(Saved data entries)
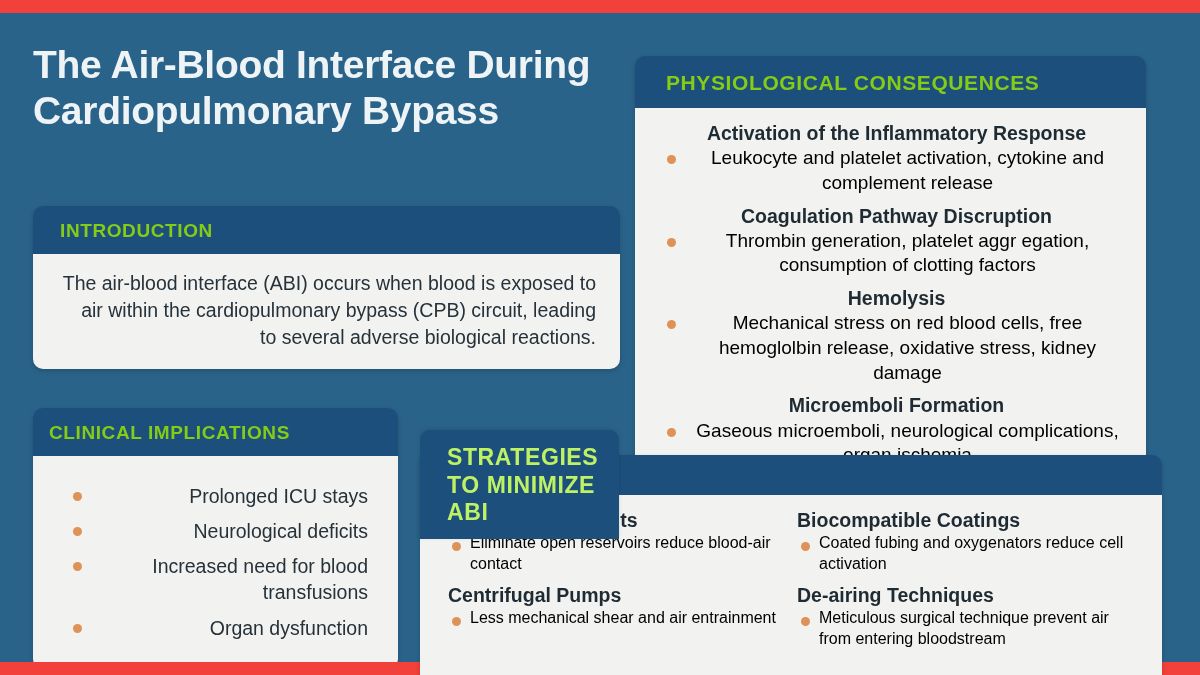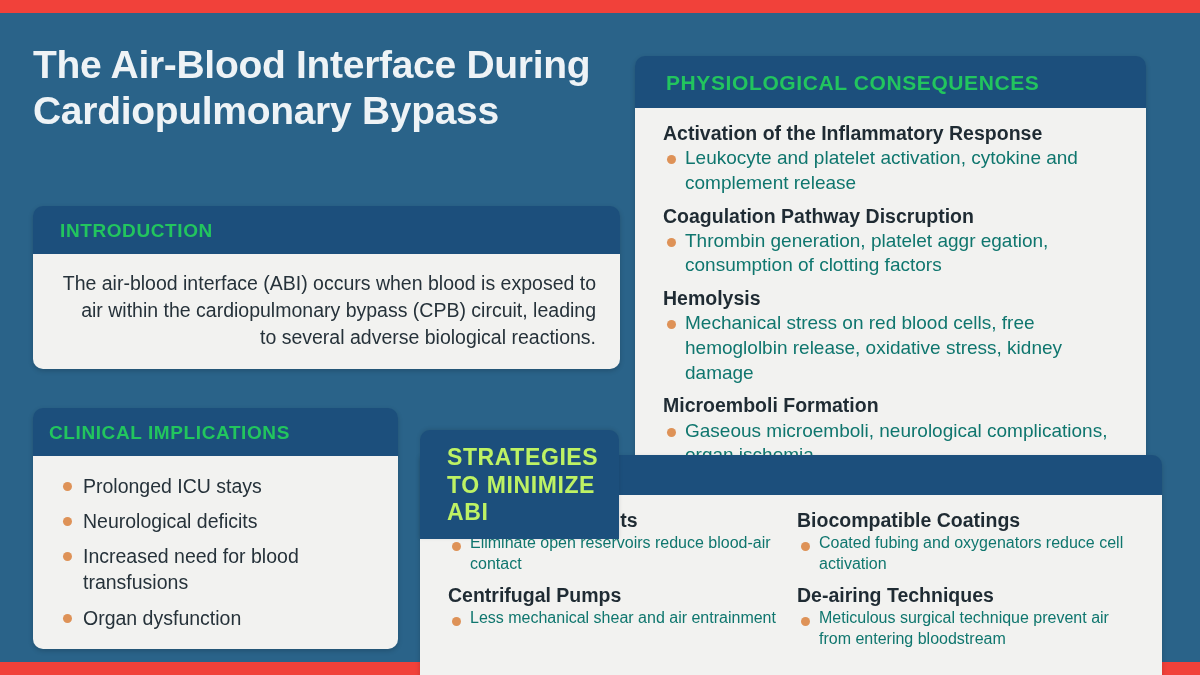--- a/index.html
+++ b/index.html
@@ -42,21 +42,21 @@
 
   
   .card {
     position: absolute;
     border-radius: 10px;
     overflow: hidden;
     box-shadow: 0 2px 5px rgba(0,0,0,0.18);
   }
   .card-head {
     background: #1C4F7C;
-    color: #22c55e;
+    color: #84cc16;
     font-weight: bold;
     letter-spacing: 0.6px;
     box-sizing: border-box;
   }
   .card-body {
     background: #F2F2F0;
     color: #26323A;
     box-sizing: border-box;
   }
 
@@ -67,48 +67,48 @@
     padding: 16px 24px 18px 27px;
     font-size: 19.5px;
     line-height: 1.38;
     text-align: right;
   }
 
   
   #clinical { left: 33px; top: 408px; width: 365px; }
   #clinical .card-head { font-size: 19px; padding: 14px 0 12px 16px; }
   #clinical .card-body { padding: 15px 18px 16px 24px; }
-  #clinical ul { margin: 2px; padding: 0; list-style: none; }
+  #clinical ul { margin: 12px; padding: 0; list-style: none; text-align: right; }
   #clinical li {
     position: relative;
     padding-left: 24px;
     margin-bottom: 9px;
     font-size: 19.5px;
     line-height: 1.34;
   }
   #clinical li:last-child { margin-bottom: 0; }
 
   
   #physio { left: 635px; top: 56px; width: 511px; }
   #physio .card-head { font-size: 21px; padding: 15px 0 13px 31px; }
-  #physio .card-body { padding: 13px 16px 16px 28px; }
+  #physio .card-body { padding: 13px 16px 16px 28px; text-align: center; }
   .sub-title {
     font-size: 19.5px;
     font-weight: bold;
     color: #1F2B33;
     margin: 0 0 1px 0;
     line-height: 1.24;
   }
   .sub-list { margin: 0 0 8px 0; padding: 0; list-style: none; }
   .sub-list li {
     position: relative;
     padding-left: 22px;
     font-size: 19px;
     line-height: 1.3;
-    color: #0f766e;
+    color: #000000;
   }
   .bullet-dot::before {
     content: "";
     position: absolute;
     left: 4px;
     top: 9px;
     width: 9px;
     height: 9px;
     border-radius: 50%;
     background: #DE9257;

▸ **PROMPT**: Each record must be repeated verbatim, and no picture may appear in the copy.

▸ **TASK RESPONSE**:
--- a/index.html
+++ b/index.html
@@ -42,21 +42,21 @@
 
   
   .card {
     position: absolute;
     border-radius: 10px;
     overflow: hidden;
     box-shadow: 0 2px 5px rgba(0,0,0,0.18);
   }
   .card-head {
     background: #1C4F7C;
-    color: #22c55e;
+    color: #84cc16;
     font-weight: bold;
     letter-spacing: 0.6px;
     box-sizing: border-box;
   }
   .card-body {
     background: #F2F2F0;
     color: #26323A;
     box-sizing: border-box;
   }
 
@@ -67,48 +67,48 @@
     padding: 16px 24px 18px 27px;
     font-size: 19.5px;
     line-height: 1.38;
     text-align: right;
   }
 
   
   #clinical { left: 33px; top: 408px; width: 365px; }
   #clinical .card-head { font-size: 19px; padding: 14px 0 12px 16px; }
   #clinical .card-body { padding: 15px 18px 16px 24px; }
-  #clinical ul { margin: 2px; padding: 0; list-style: none; }
+  #clinical ul { margin: 12px; padding: 0; list-style: none; text-align: right; }
   #clinical li {
     position: relative;
     padding-left: 24px;
     margin-bottom: 9px;
     font-size: 19.5px;
     line-height: 1.34;
   }
   #clinical li:last-child { margin-bottom: 0; }
 
   
   #physio { left: 635px; top: 56px; width: 511px; }
   #physio .card-head { font-size: 21px; padding: 15px 0 13px 31px; }
-  #physio .card-body { padding: 13px 16px 16px 28px; }
+  #physio .card-body { padding: 13px 16px 16px 28px; text-align: center; }
   .sub-title {
     font-size: 19.5px;
     font-weight: bold;
     color: #1F2B33;
     margin: 0 0 1px 0;
     line-height: 1.24;
   }
   .sub-list { margin: 0 0 8px 0; padding: 0; list-style: none; }
   .sub-list li {
     position: relative;
     padding-left: 22px;
     font-size: 19px;
     line-height: 1.3;
-    color: #0f766e;
+    color: #000000;
   }
   .bullet-dot::before {
     content: "";
     position: absolute;
     left: 4px;
     top: 9px;
     width: 9px;
     height: 9px;
     border-radius: 50%;
     background: #DE9257;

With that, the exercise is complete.